Das Recht, aus der angestammten Heimat nicht vertrieben zu werden, ist ein fundamentales Menschenrecht.

Ein Bekenntnis der UNO zum Recht auf die Heimat lieferte die Unterkommission in ihre Resolution 1994/24, welche das Recht jedes Menschen, in Frieden in seinem eigenen Heim, auf seinem eigenen Grund und Boden und in seinem eigenen Land zu leben, bekräftigt. Ausserdem unterstricht die Resolution das Recht von Flüchtlingen und Vertriebenen in Sicherheit und Würde in ihr Herkunftsland zurückzukehren.

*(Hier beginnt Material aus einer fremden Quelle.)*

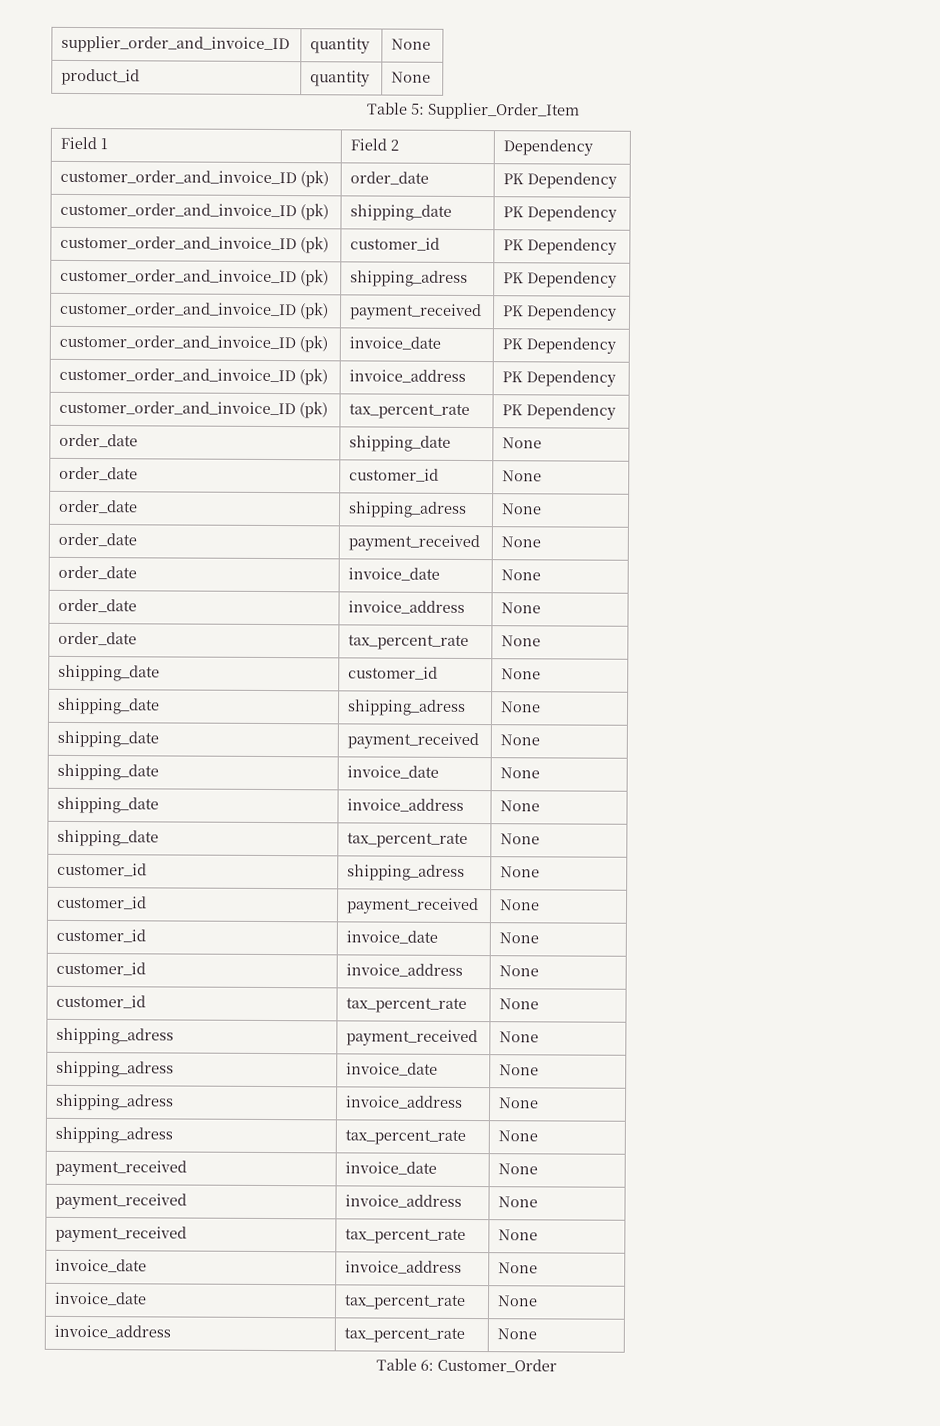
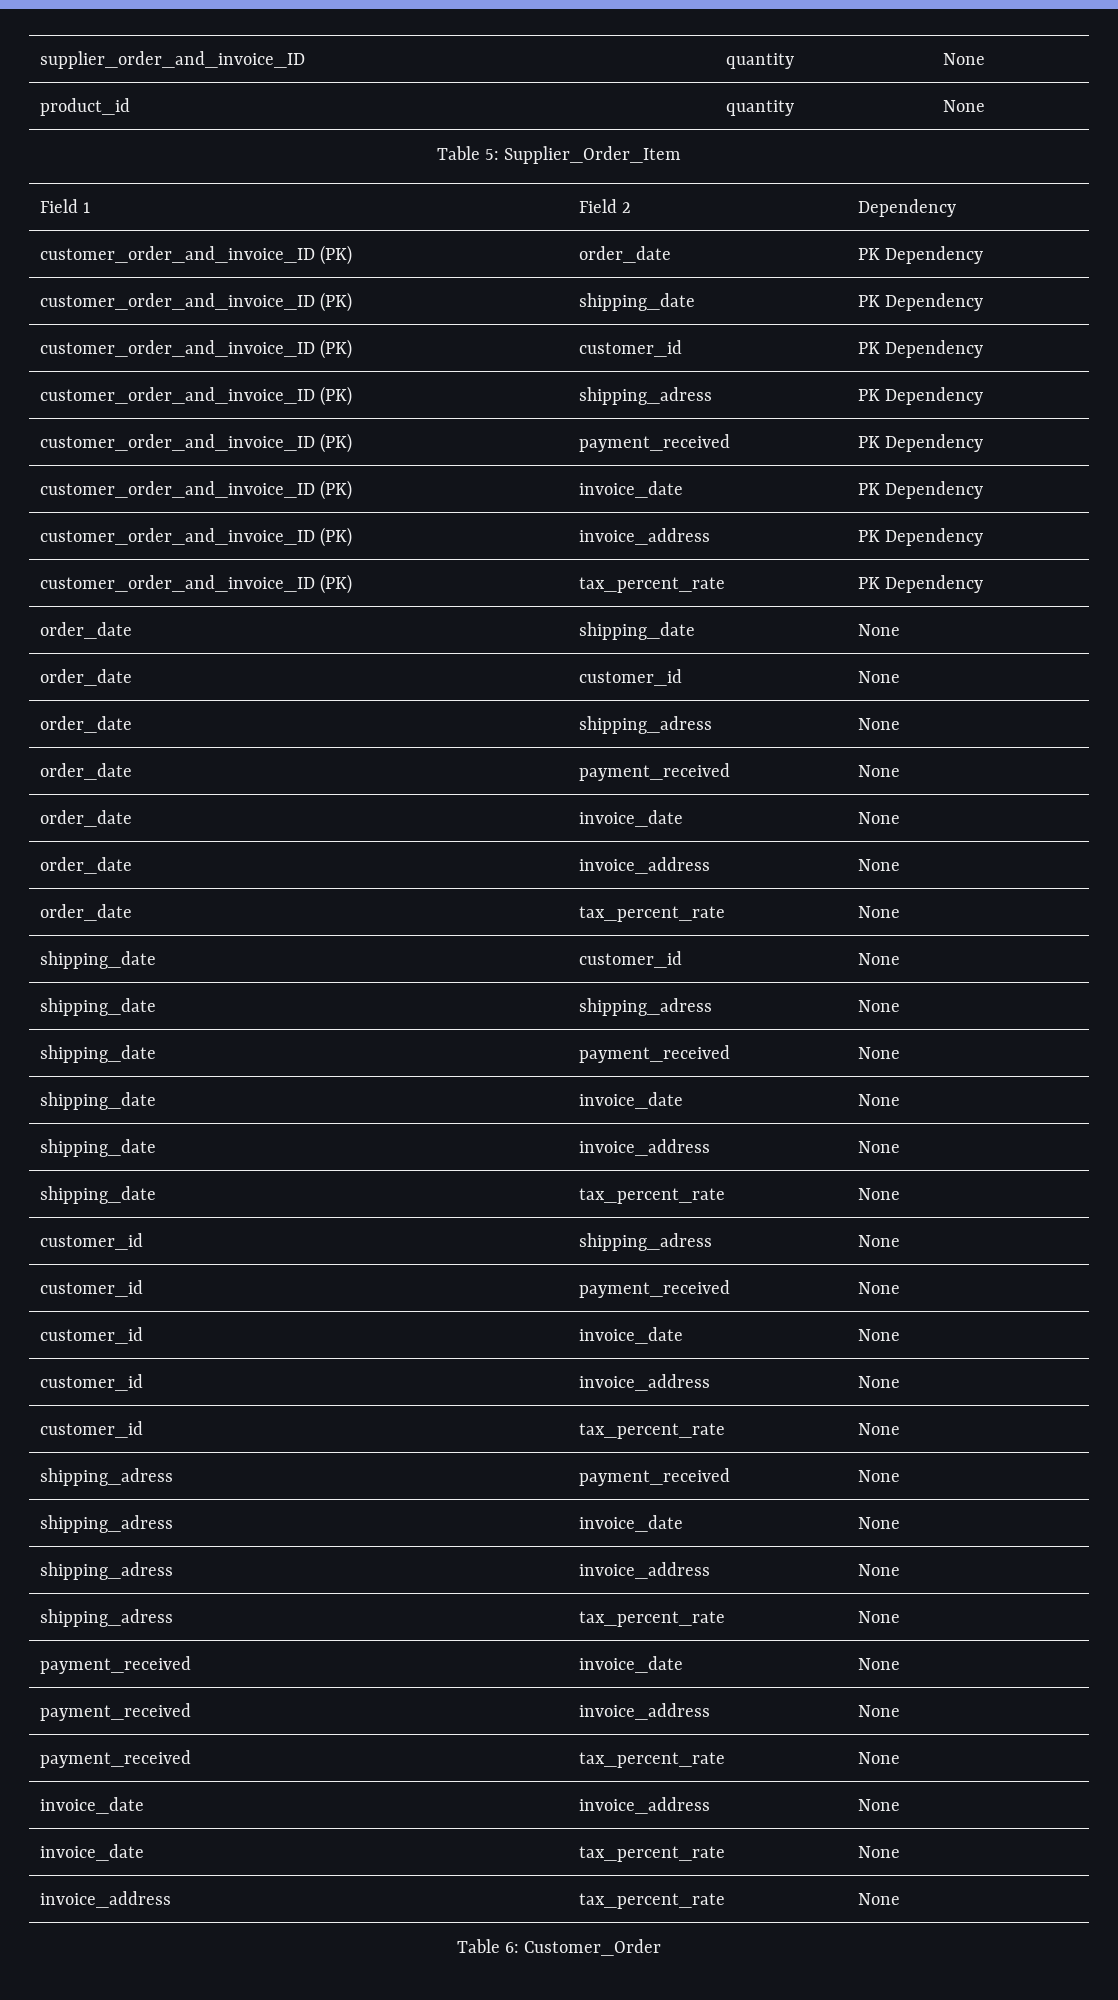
- customer_order_and_invoice_ID (pk) | order_date | PK Dependency
+ customer_order_and_invoice_ID (PK) | order_date | PK Dependency
- customer_order_and_invoice_ID (pk) | shipping_date | PK Dependency
+ customer_order_and_invoice_ID (PK) | shipping_date | PK Dependency
- customer_order_and_invoice_ID (pk) | customer_id | PK Dependency
+ customer_order_and_invoice_ID (PK) | customer_id | PK Dependency
- customer_order_and_invoice_ID (pk) | shipping_adress | PK Dependency
+ customer_order_and_invoice_ID (PK) | shipping_adress | PK Dependency
- customer_order_and_invoice_ID (pk) | payment_received | PK Dependency
+ customer_order_and_invoice_ID (PK) | payment_received | PK Dependency
- customer_order_and_invoice_ID (pk) | invoice_date | PK Dependency
+ customer_order_and_invoice_ID (PK) | invoice_date | PK Dependency
- customer_order_and_invoice_ID (pk) | invoice_address | PK Dependency
+ customer_order_and_invoice_ID (PK) | invoice_address | PK Dependency
- customer_order_and_invoice_ID (pk) | tax_percent_rate | PK Dependency
+ customer_order_and_invoice_ID (PK) | tax_percent_rate | PK Dependency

Uns geht es vor allem um die allgemeine Anerkennung der Menschenrechte, die auf dem Prinzip der Gleichheit der Menschen beruht. Aller Opfer von Krieg und Gewaltherrschaft ist mit Ehrfurcht zu gedenken, denn jedes einzelne Menschenleben ist wichtig. Es gilt, sich stets für die dignitas humana einzusetzen.“

Die Unter-Kommission der Vereinten Nationen hat im Jahre 1997 eine Studie herausgegeben in welcher Vertreibungen eindeutig als Völkerrechtswidrig verurteilt werden. Der Bericht des damals Unter-Kommission Mitglied Awn Shakat Al-Khasawneh, heute Richter am IGH in den Haag, enthält auch eine bedeutende Erklärung, die von der Menschenrechtskommission der Vereinten Nationen im Jahre 1998 und vom Wirtschaft und Sozialrat ebenfalls im Jahre 1998 gutgehiessen wurde.

In dieser Erklärung heißt es unter anderen:

Artikel 4

Besonders wichtig ist der Artikel 7 der besagt, dass Vertreibungen oder Bevölkerungsumsiedlungen können nicht durch internationalen Abkommen legalisiert werden. Also, ein Vertrag wie der Lausanner Vertrag wäre heutzutage nicht völkerrechtsgemäß.

Artikel 9 – Vertreibungen sind Völkerrechtswidrig und haben strafrechtliche Konsequenzen für die Täter sowie staatliche Verantwortung für den Staat. (Artikel 9)

Artilel 10 --

Solche Verbrechen verjähren ja nicht. Dies ist allgemeine Völkerrechtsdoktrin und ist ausserden in der Konvention der Vereinten Nationen über die Nicht-Verjährbarkeit vom November 1968, in Kraft seit 1970, die allerdings von der Türkei nicht ratifiziert worden ist.

Ich möchte mit dem Gedanken schliessen, dass es gefährlich ist, über solche Verbrechen zu schweigen, über den Völkermord an die Armenier und an die Griechen.

wie Ayala Lasso sagte, wenn sich die internationale Gemeinschaft mit solchen Themen rechtzeitig beschäftigt hätte, wären die ethnischen Säuberungen in Jugoslawien wahrscheinlich nicht geschehen oder jedenfalls nicht in dem Ausmaß.

Ihre Aufgabe bleibt also aufzuklären.

Beharren Sie also auf Ihre Verlangen nach Wahrheit und Gerechtigkeit.